– Я не имею права уходить из магазина! – отвечает несколько смутившийся охранник.
– А я вас и не заставляю. Мы вас предупредили. Верить или нет – дело ваше. Как опознать пораженного – мы вам сказали. Что делать – тоже. Так что смотрите сами – не дети.
Серый тем временем смотрит на кассиршу и выдает:
– Если что, Светка – звоните. Поможем. Чем получится.
Девчонка начинает привычно гонять покупки через лазер, выбивает чек, но похоже, что задумалась. Серега спрашивает, можно ли нам оттартать все в корзинках. Ему разрешают. Нелепой рысцой перебегаем дорогу.

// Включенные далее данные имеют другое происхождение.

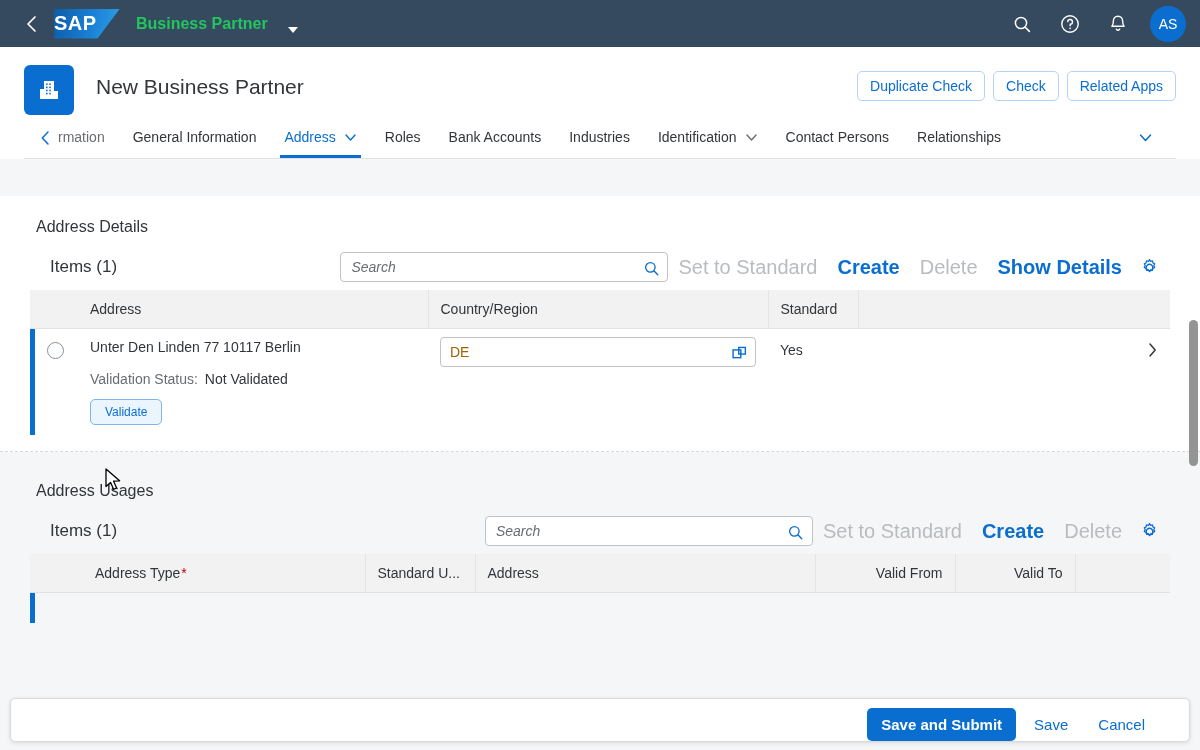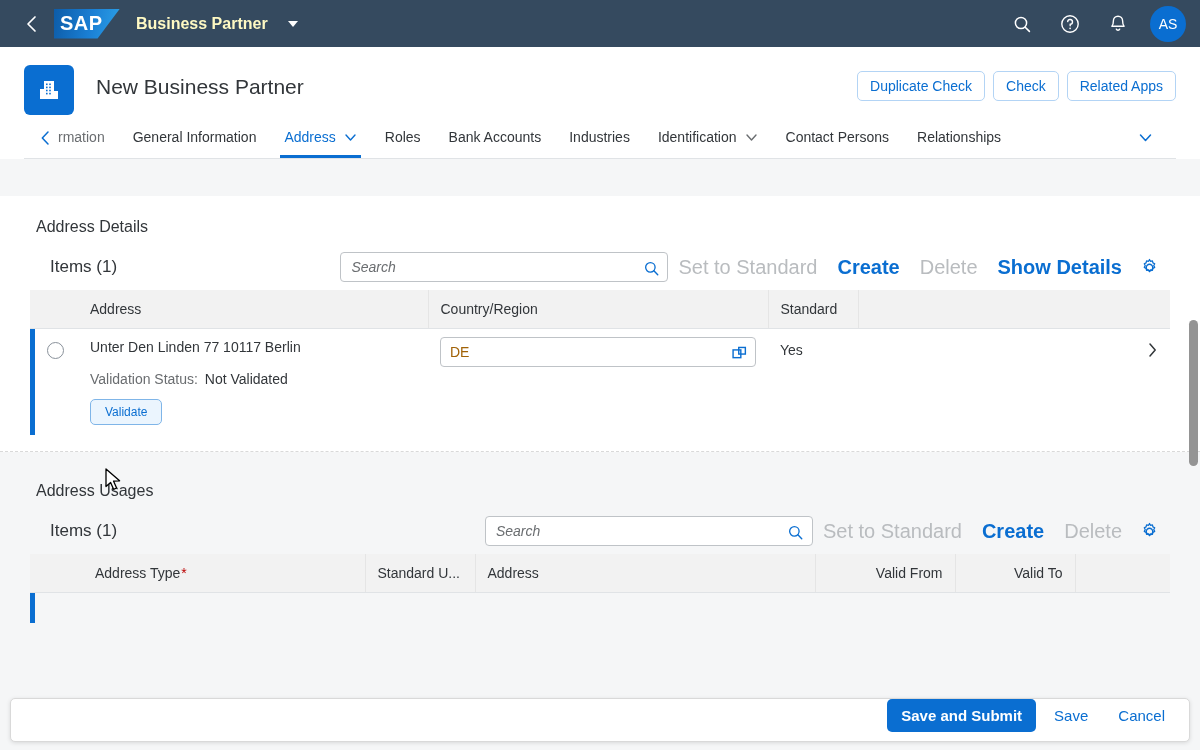--- a/index.html
+++ b/index.html
@@ -25,7 +25,7 @@
     width: 66px; height: 30px; position: relative;
     background: linear-gradient(100deg, #0d5ca8 0%, #1a7fd4 55%, #2ca1e8 100%);
     clip-path: polygon(0 0, 100% 0, 66% 100%, 0 100%);
-    display: flex; align-items: center; padding-left: 6px;
+    display: flex; align-items: center; 
     margin-right: 16px;
   }
   .sap-logo span {

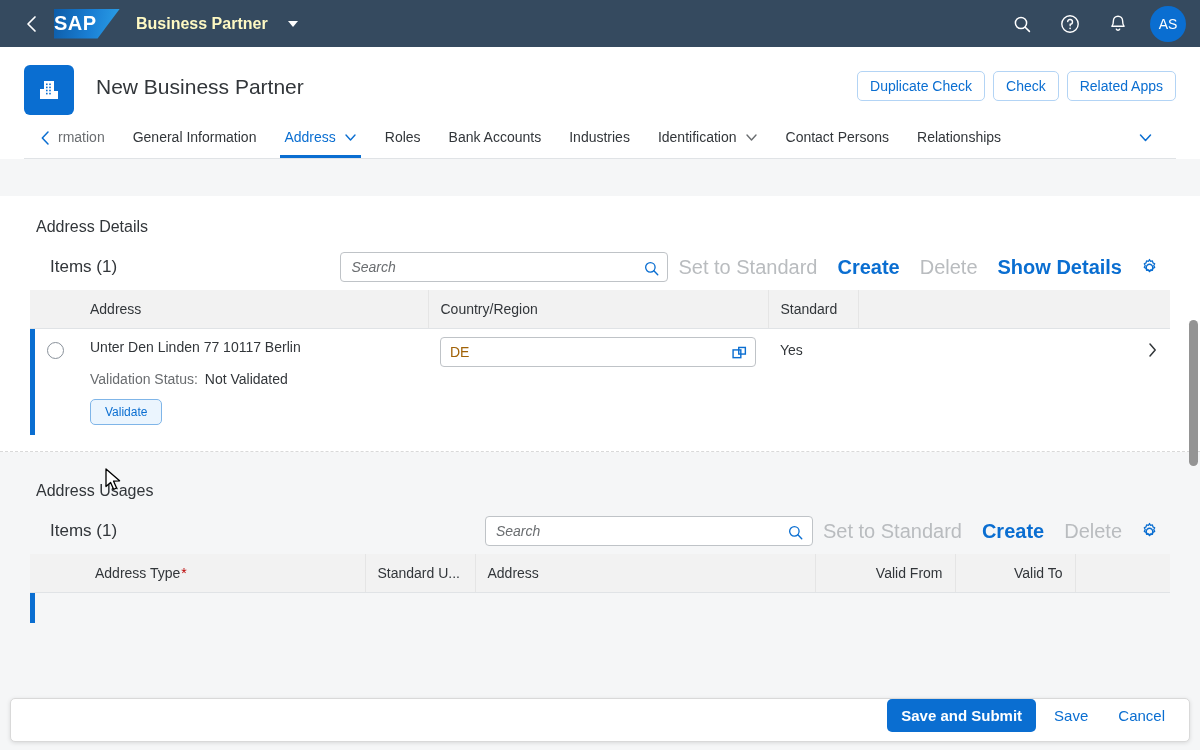--- a/index.html
+++ b/index.html
@@ -33,8 +33,8 @@
     font-family: "Liberation Sans", sans-serif;
   }
   .shell-title {
-    color: #fef9c3; font-size: 16px; font-weight: bold;
-    display: flex; align-items: center; gap: 20px; cursor: pointer;
+    color: #22c55e; font-size: 16px; font-weight: bold;
+    display: flex; align-items: flex-end; gap: 20px; cursor: pointer;
   }
   .caret-down {
     width: 0; height: 0; border-left: 5px solid transparent;

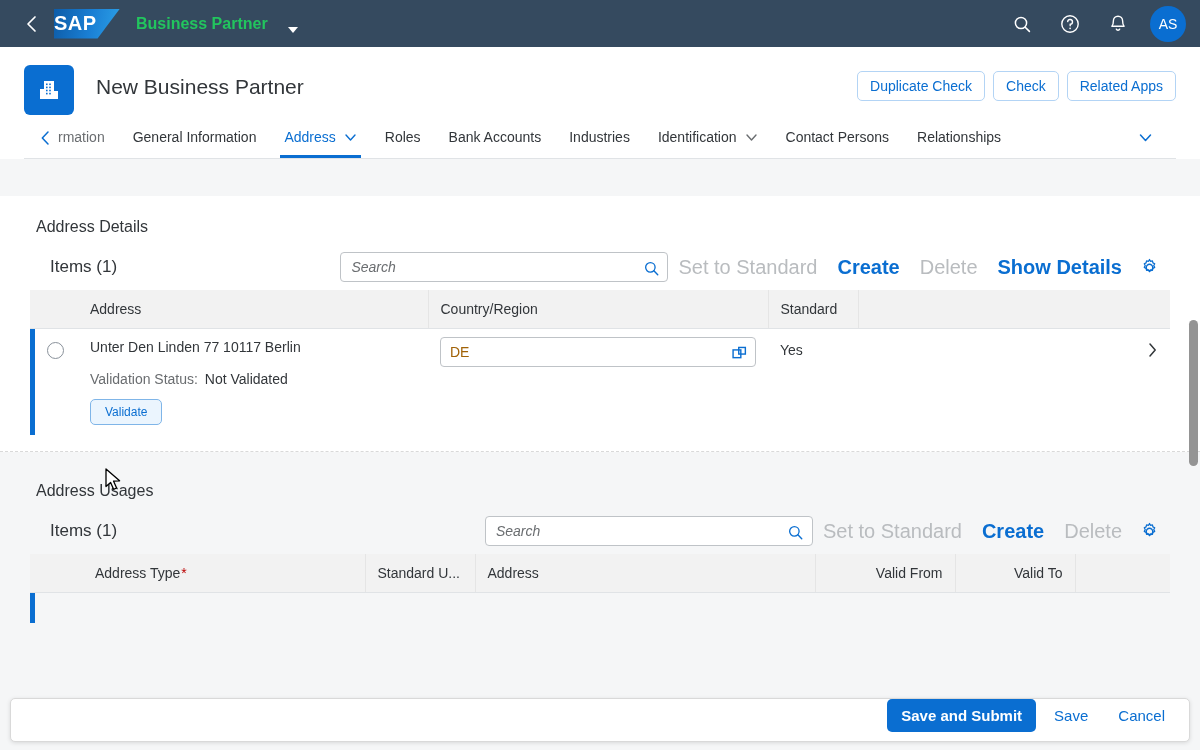--- a/index.html
+++ b/index.html
@@ -202,8 +202,8 @@
   .footer-bar {
     position: absolute; left: 10px; right: 10px; bottom: 8px; height: 44px;
     background: #fff; border: 1px solid #d9d9d9; border-radius: 5px;
-    display: flex; align-items: flex-start; justify-content: flex-end;
-    padding: 0 12px; gap: 6px;
+    display: flex; align-items: flex-end; justify-content: flex-end;
+    padding: 0 32px; gap: 6px;
     box-shadow: 0 1px 4px rgba(0,0,0,.12);
   }
   .btn-primary {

Отмечаю, что часть лампочек в магазине выключена. Нас изнутри видно, а вот нам разглядеть, что внутри, сложнее, да еще и тамбур мешает. Открывает Андрей. Затаскиваем все внутрь, и я вижу, что работа кипит – похоже, что товар готовится к вывозу. Сильно опустели полки, зато посреди зала стоят коробки и сумки.

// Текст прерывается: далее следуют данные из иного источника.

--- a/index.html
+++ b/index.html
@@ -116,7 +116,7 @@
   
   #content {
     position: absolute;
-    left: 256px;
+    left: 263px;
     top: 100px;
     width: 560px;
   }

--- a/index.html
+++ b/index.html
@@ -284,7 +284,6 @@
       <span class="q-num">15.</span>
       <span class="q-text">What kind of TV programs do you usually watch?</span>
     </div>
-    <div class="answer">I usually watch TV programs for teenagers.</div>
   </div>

Тридцати тысяч хватает на три ходки. В последнюю набираю себе, с благословения Сереги, совсем не то, что положено в таких случаях. Он сильно удивляется, но, выслушав довод о том, что сейчас мы еще можем себе позволить поесть сосиски, ветчину, пирожные, фрукты и, в конце концов, тот же торт из «Метрополя» вряд ли будет доступен в ближайшем будущем – находит в этом резон. Еще по моему совету сгребает несколько упаковок с яйцами: за ночь сварить их – не проблема, а вареное яйцо хранится долго и вообще куда лучше, чем сухари. Беру свежайший багет, и он повторяет, токо берет сразу несколько. Видно, что ему сложно переключиться на скоропортящиеся харчи, но он старается. Оба сразу вспоминаем, что из хлеба не худо бы и сухарей насушить: армейские на складах – то еще удовольствие. Правда, галеты еще хуже.
В зале тем временем оказывается несколько теток и мужичок – похоже, из персонала.
Светка-кассирша строго и одновременно как-то жалко смотрит Сереге в глаза, спрашивая еще раз – шутит он, орясина дубовая, или нет. Видно, что ей страшно и очень хочется, чтоб этот вологодский дурила расхохотался бы и заявил: «А здорово мы вас купили! Вона какие вы бледные!»
Серега явно сочувствует девчонке, но ничего утешительного сказать у него не выходит. Вместо этого он находит отличный выход – наезжает на трущегося рядом охранника:
– Ты уже мог бы обзвонить и спецтранс, и милицию, и свой дурацкий ЧОП! Что стоишь болваном деревянным! Не хочешь рисковать шкурой – так хоть подумал бы репой своей! Давно бы уже своих родичей предупредили все. А то стоишь тут, преешь!»
Поворачивается к Светке:
– Кончали бы вы работать. Ну, а когда будешь уходить – позвони, встречу.
Неловкое молчание. Платим. Идем на выход. Догоняет тетка в халате – судя по торчащим из кармана грубым желтым резиновым перчаткам – уборщица.
– Сынки, это правда, что мертвые оживают и едят живых?
– Правда, мамаша. Оживают. Но только свежие. Вчерашние и сегодняшние. Так что это не Апокалипсис. Это хуже.
Хлопает дверь. Когда идем через дорогу, слышим вдалеке истошный визг. Переглядываемся. Даже непонятно, кто визжал – мужчина или женщина.
В оружейном сумок прибавилось. В тамбуре, похоже, лампочку заменили – с полудохлой 20-свечовой, на минимум, на сотку.
Пока перекладываю отобранные для себя легкопортящиеся продукты для пира во время чумы, Николаич предупреждает, и весьма толково, о том, как лучше мне добраться до дома. Уже темнеет, так что его предупреждение к месту.
Договариваемся о времени встречи. Подумав, он говорит, что перед часом «Ч» надо будет связаться дополнительно. Весьма вероятно, что сидеть в магазине они уже не будут. Но по-любому – либо напишут новое место встречи, либо будут встречать, если телефонная связь гавкнется.